Setapak Langkah – 07 Juli 2026 | Syamsu Rizal Marzuki Ibrahim, anggota Komisi I DPR RI, menyatakan bahwa Rancangan Undang-Undang tentang Keamanan dan Ketahanan (RUU KKS) telah mencapai tahap siap diuji publik. Langkah ini diambil untuk mengumpulkan masukan luas dari masyarakat, akademisi, serta praktisi keamanan sebelum undang‑undang tersebut disahkan.
- Pengumuman dan penyebaran materi: Dokumen RUU KKS akan dipublikasikan secara terbuka melalui portal resmi DPR serta media sosial pemerintah.
- Pengumpulan masukan: Warga dapat mengirimkan komentar, saran, atau kritik melalui formulir daring yang disediakan. Selain itu, akan diadakan lokakarya daring di beberapa universitas dan lembaga riset.
- Analisis dan penyusunan rekomendasi: Tim khusus Komisi I akan menelaah semua masukan, menilai relevansi, serta merumuskan perubahan yang diperlukan sebelum RUU diajukan kembali ke rapat pleno.

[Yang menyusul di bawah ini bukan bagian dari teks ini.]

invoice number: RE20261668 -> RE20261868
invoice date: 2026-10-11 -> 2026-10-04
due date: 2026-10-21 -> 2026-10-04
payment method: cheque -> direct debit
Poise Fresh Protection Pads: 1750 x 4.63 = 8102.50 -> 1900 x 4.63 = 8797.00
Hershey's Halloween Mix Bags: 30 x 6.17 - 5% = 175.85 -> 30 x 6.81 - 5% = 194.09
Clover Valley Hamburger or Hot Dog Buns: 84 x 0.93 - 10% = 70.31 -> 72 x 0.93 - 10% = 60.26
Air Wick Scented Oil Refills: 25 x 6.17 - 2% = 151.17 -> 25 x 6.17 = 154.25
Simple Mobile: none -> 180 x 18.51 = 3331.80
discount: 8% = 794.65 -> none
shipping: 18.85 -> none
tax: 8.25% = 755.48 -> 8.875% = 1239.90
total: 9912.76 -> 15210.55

Tujuan utama uji publik ini adalah memastikan bahwa regulasi yang akan dibentuk mencerminkan kebutuhan nyata dalam bidang keamanan dan ketahanan, serta menghindari potensi celah hukum yang dapat menimbulkan ketidakpastian di masa mendatang.

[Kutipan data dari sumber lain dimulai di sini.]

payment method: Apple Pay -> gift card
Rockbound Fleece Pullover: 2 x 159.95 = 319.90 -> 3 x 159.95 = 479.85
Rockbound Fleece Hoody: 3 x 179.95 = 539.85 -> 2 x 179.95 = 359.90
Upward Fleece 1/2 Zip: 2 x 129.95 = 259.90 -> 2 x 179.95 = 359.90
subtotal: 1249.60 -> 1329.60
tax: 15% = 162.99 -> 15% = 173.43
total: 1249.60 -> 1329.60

Berbagai pihak, termasuk LSM hak asasi manusia, kalangan militer, dan komunitas akademik, menyambut baik inisiatif tersebut. Mereka menekankan pentingnya transparansi dan partisipasi aktif masyarakat dalam proses legislasi, terutama pada isu-isu sensitif yang berkaitan dengan pertahanan negara.
Setelah fase uji publik selesai, Komisi I DPR berkomitmen untuk menyampaikan hasil evaluasi kepada Badan Legislasi DPR. Selanjutnya, RUU KKS akan kembali dipertimbangkan dalam rapat komisi untuk melakukan perbaikan akhir sebelum diajukan ke Dewan Perwakilan Rakyat untuk dibahas secara plenary.